Assigned task:
Repeat the data that follows exactly, starting at the line with "- The election results printed" and ending at the line with "#give min of", and leave out every picture.

── Records supplied ──

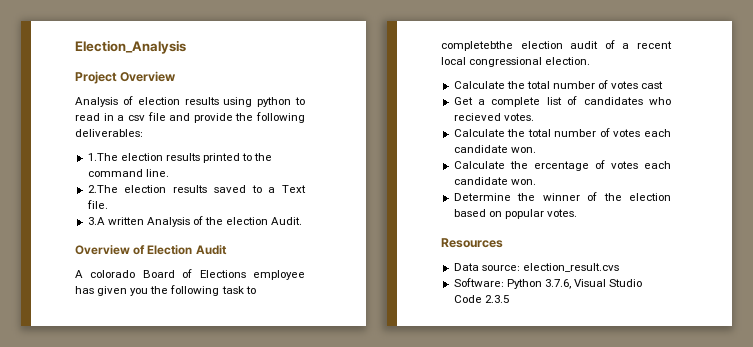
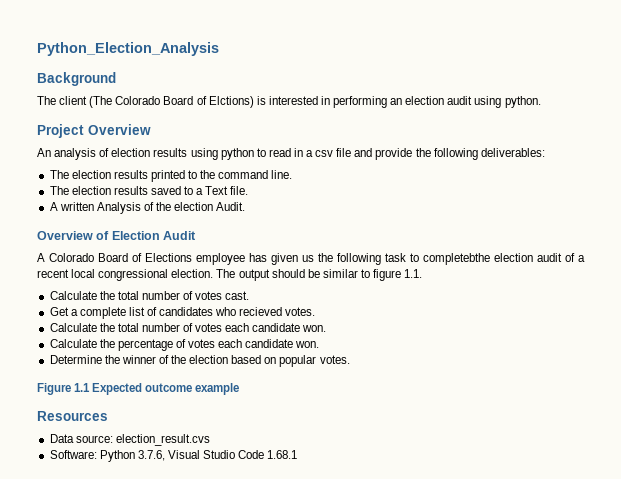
- Election_Analysis
+ Python_Election_Analysis
+ Background
+ The client (The Colorado Board of Elctions) is interested in performing an election audit using python.
- Analysis of election results using python to read in a csv file and provide the following deliverables:
+ An analysis of election results using python to read in a csv file and provide the following deliverables:
- 1.The election results printed to the command line.
+ The election results printed to the command line.
- 2.The election results saved to a Text file.
+ The election results saved to a Text file.
- 3.A written Analysis of the election Audit.
+ A written Analysis of the election Audit.
- A colorado Board of Elections employee has given you the following task to completebthe election audit of a recent local congressional election.
- Calculate the total number of votes cast
+ A Colorado Board of Elections employee has given us the following task to completebthe election audit of a recent local congressional election. The output should be similar to figure 1.1.
+ Calculate the total number of votes cast.
- Calculate the ercentage of votes each candidate won.
+ Calculate the percentage of votes each candidate won.
+ Figure 1.1 Expected outcome example
- Software: Python 3.7.6, Visual Studio Code 2.3.5
+ Software: Python 3.7.6, Visual Studio Code 1.68.1

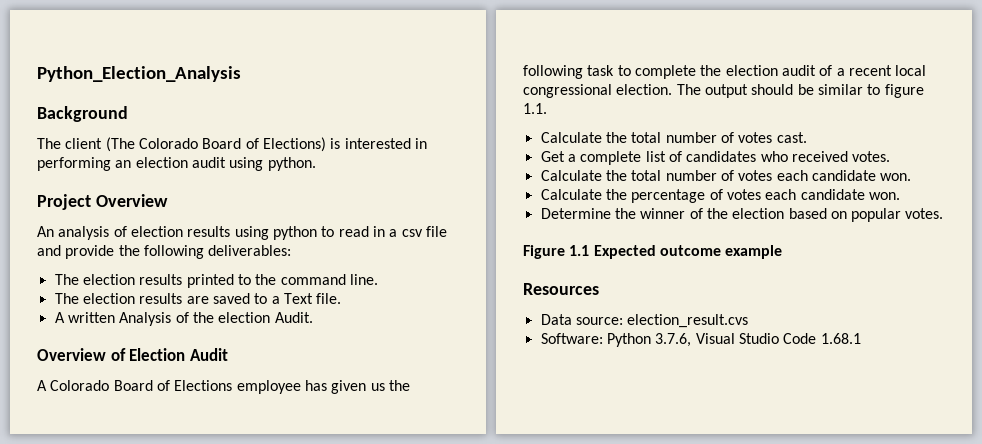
- The client (The Colorado Board of Elctions) is interested in performing an election audit using python.
+ The client (The Colorado Board of Elections) is interested in performing an election audit using python.
- The election results saved to a Text file.
+ The election results are saved to a Text file.
- A Colorado Board of Elections employee has given us the following task to completebthe election audit of a recent local congressional election.
+ A Colorado Board of Elections employee has given us the following task to complete the election audit of a recent local congressional election.
- Get a complete list of candidates who recieved votes.
+ Get a complete list of candidates who received votes.

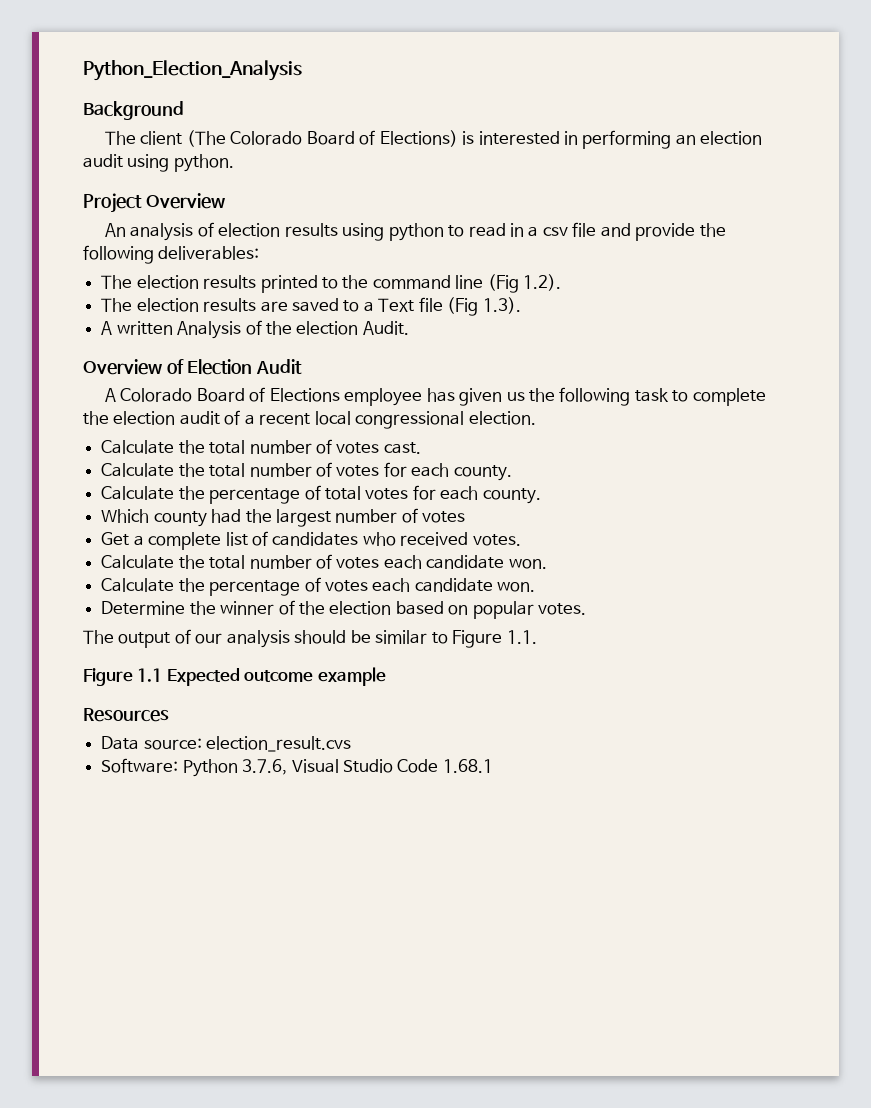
- The election results printed to the command line.
+ The election results printed to the command line (Fig 1.2).
- The election results are saved to a Text file.
+ The election results are saved to a Text file (Fig 1.3).
- The output should be similar to figure 1.1.
+ Calculate the total number of votes for each county.
+ Calculate the percentage of total votes for each county.
+ Which county had the largest number of votes
+ The output of our analysis should be similar to Figure 1.1.

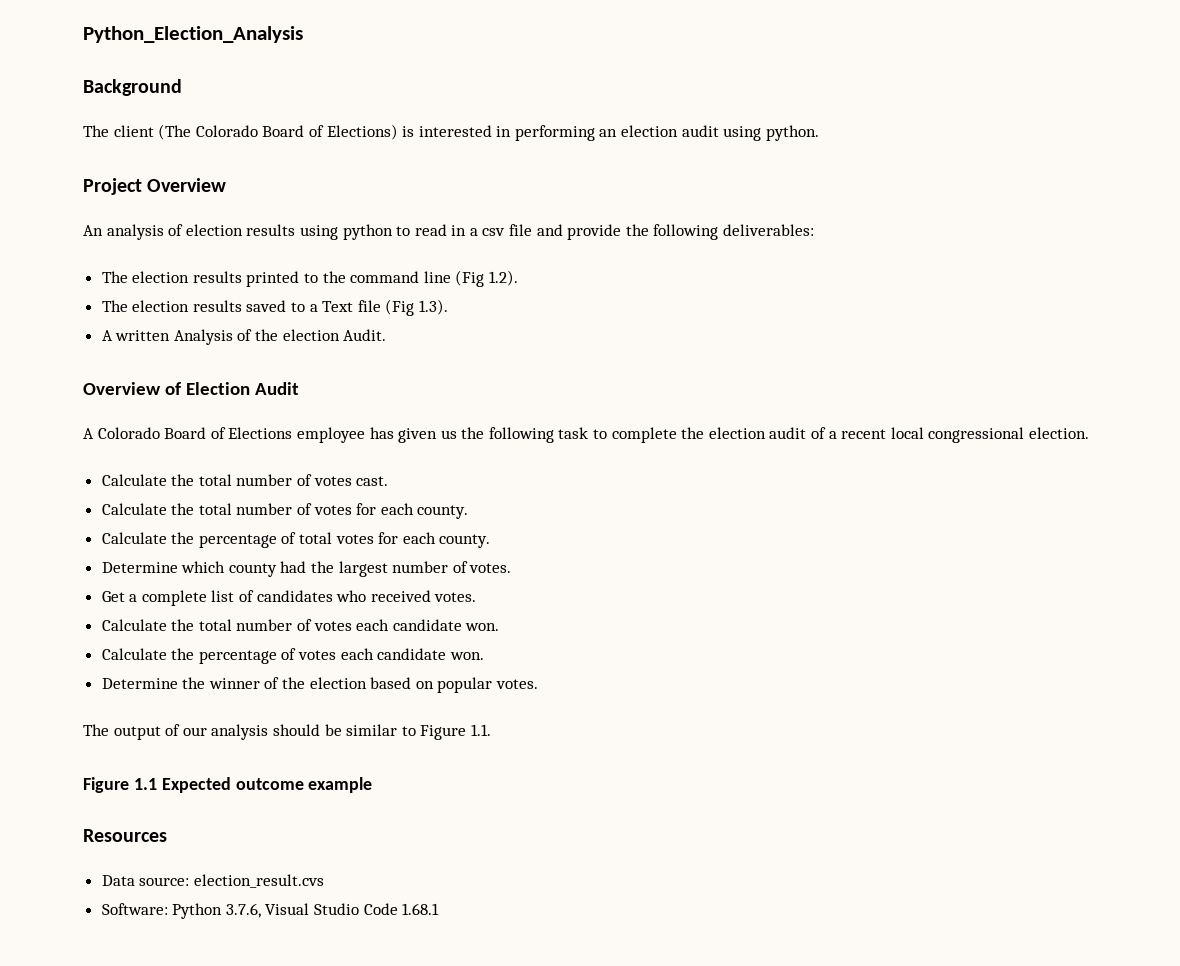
- The election results are saved to a Text file (Fig 1.3).
+ The election results saved to a Text file (Fig 1.3).
- Which county had the largest number of votes
+ Determine which county had the largest number of votes.

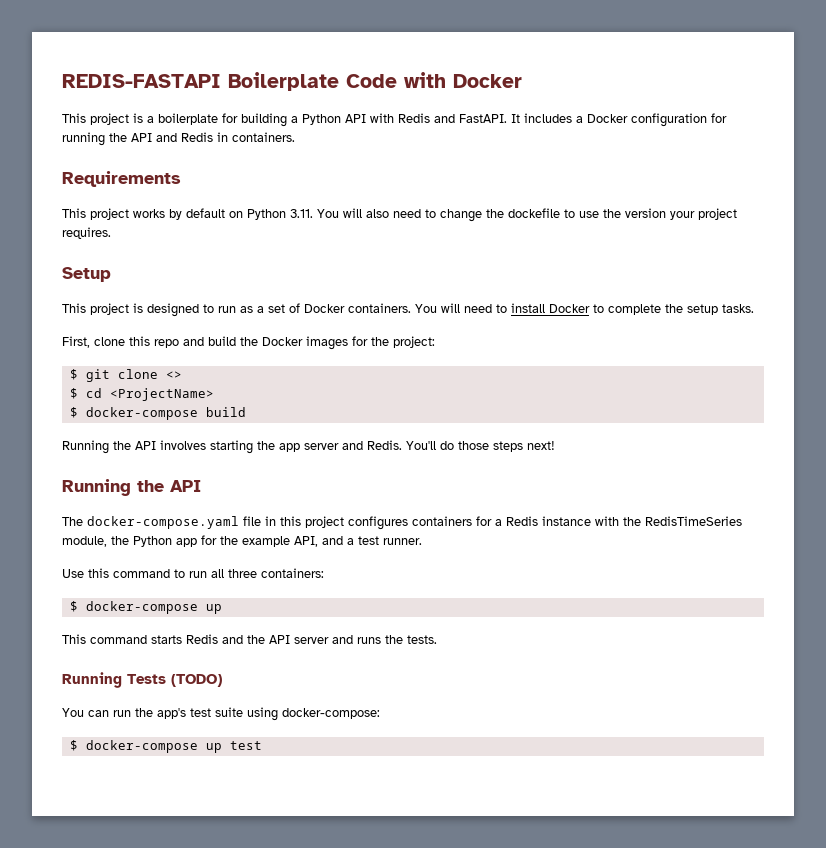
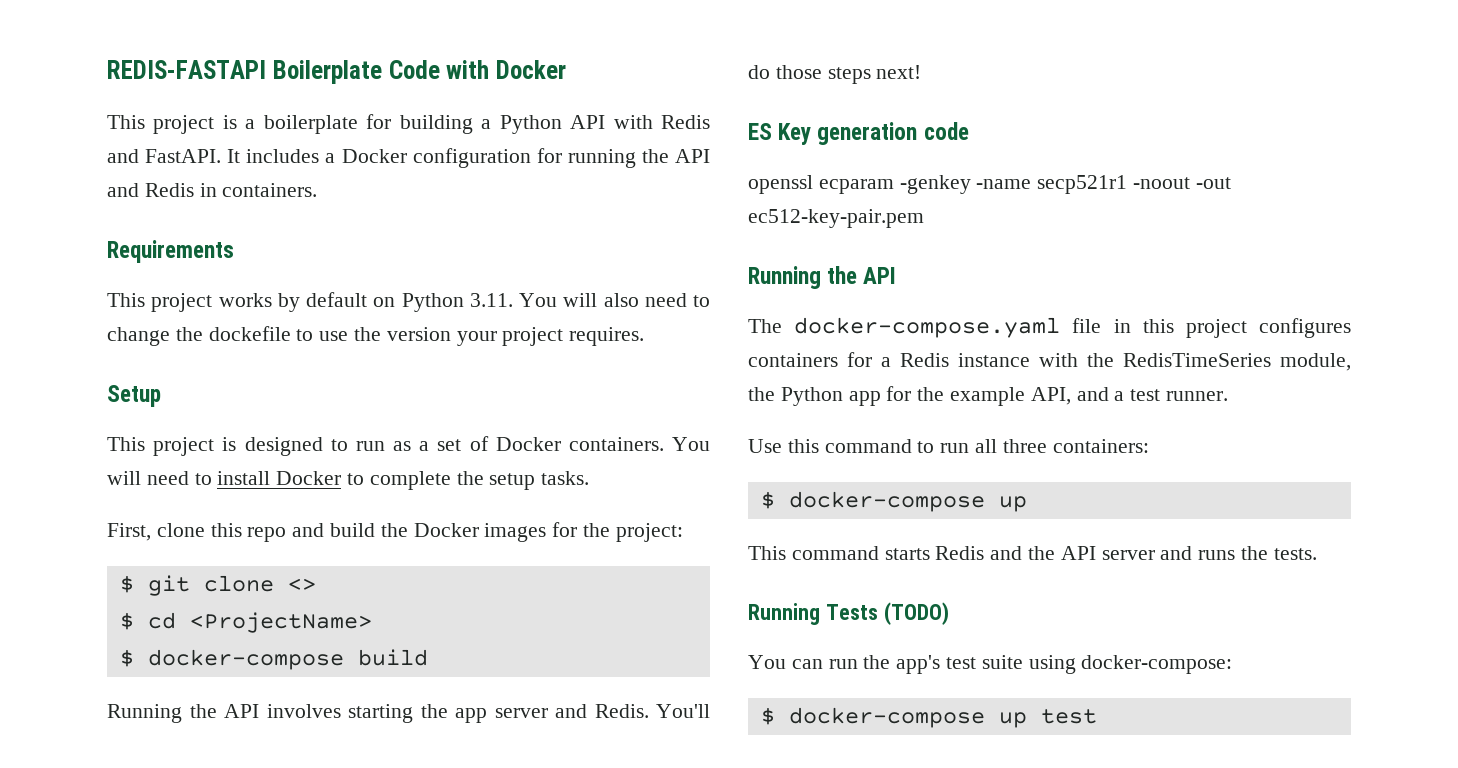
+ ES Key generation code
+ openssl ecparam -genkey -name secp521r1 -noout -out ec512-key-pair.pem

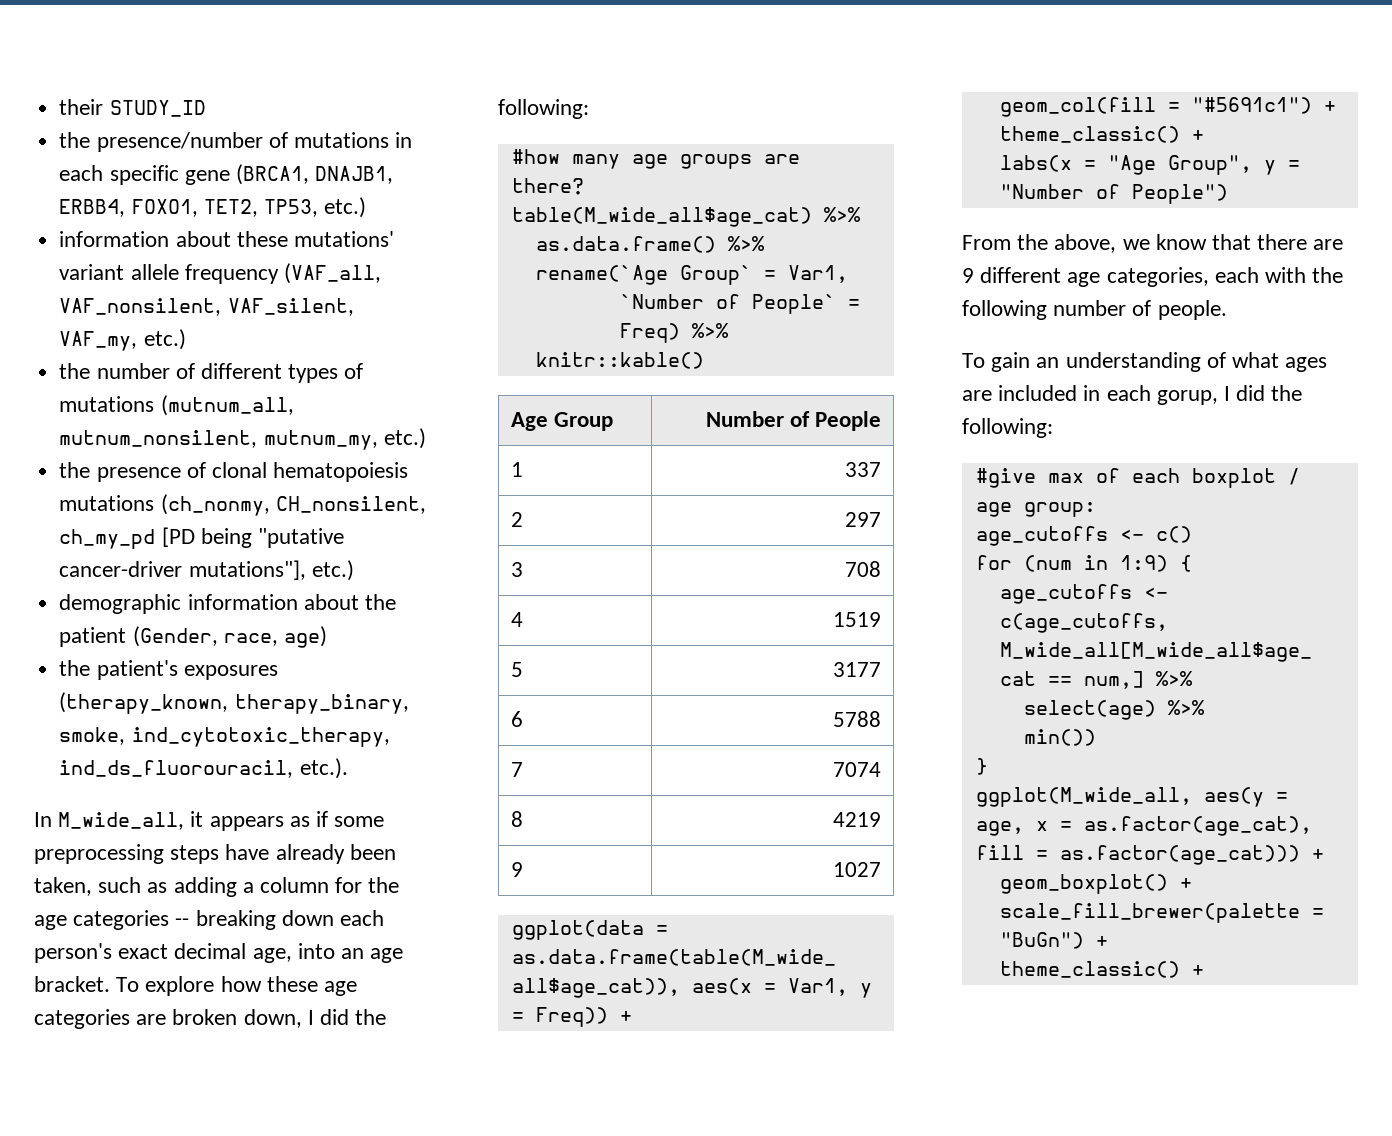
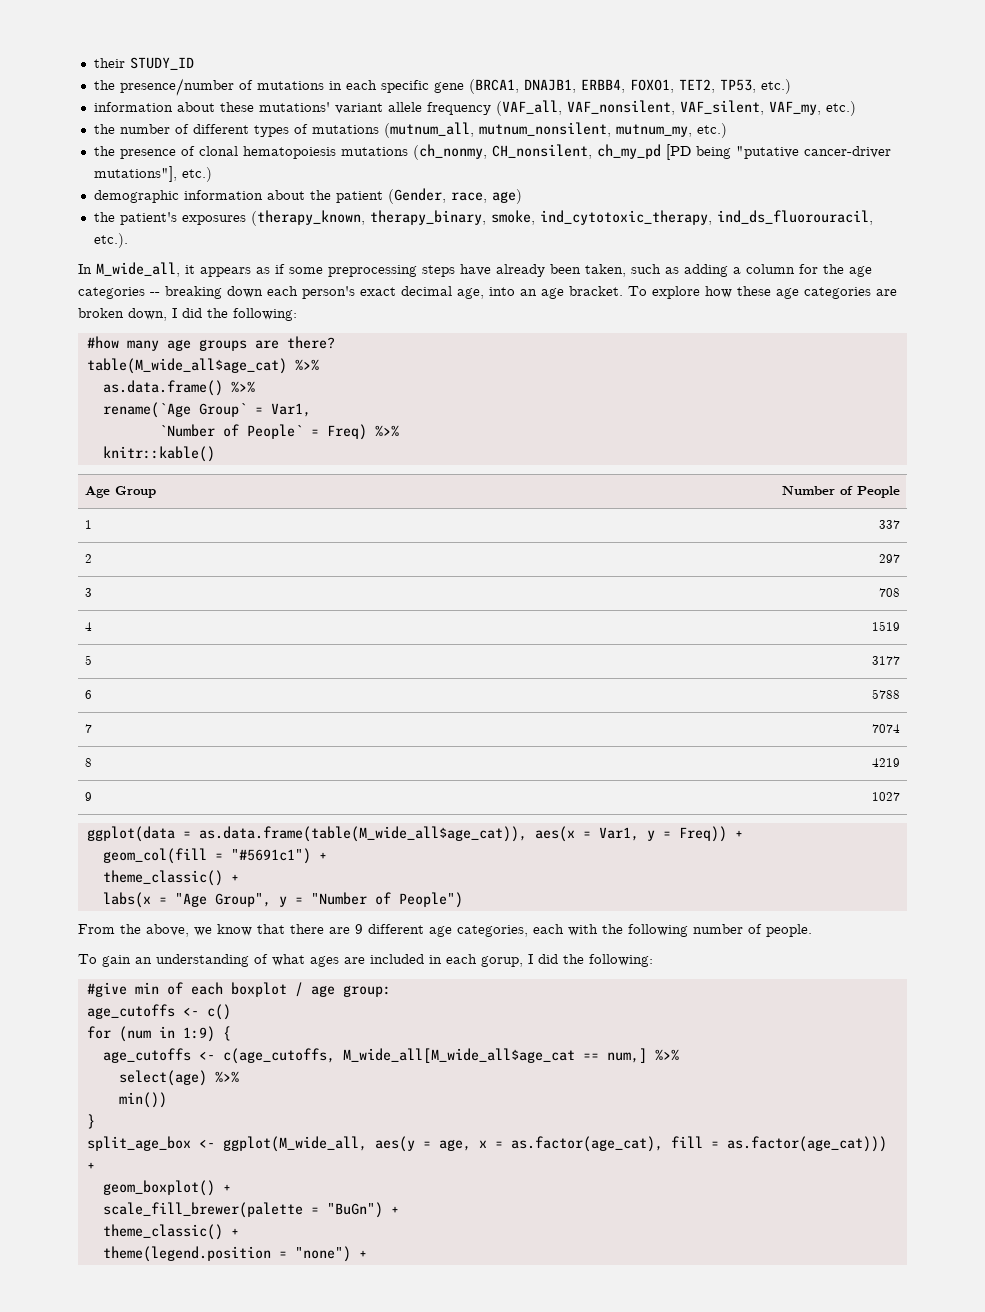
- #give max of each boxplot / age group:
+ #give min of each boxplot / age group:
- ggplot(M_wide_all, aes(y = age, x = as.factor(age_cat), fill = as.factor(age_cat))) +
+ split_age_box <- ggplot(M_wide_all, aes(y = age, x = as.factor(age_cat), fill = as.factor(age_cat))) +
+ theme(legend.position = "none") +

───

Task result:
- The election results printed to the command line.
+ The election results printed to the command line (Fig 1.2).
- The election results are saved to a Text file.
+ The election results are saved to a Text file (Fig 1.3).
- The output should be similar to figure 1.1.
+ Calculate the total number of votes for each county.
+ Calculate the percentage of total votes for each county.
+ Which county had the largest number of votes
+ The output of our analysis should be similar to Figure 1.1.

- The election results are saved to a Text file (Fig 1.3).
+ The election results saved to a Text file (Fig 1.3).
- Which county had the largest number of votes
+ Determine which county had the largest number of votes.

+ ES Key generation code
+ openssl ecparam -genkey -name secp521r1 -noout -out ec512-key-pair.pem

- #give max of each boxplot / age group:
+ #give min of each boxplot / age group:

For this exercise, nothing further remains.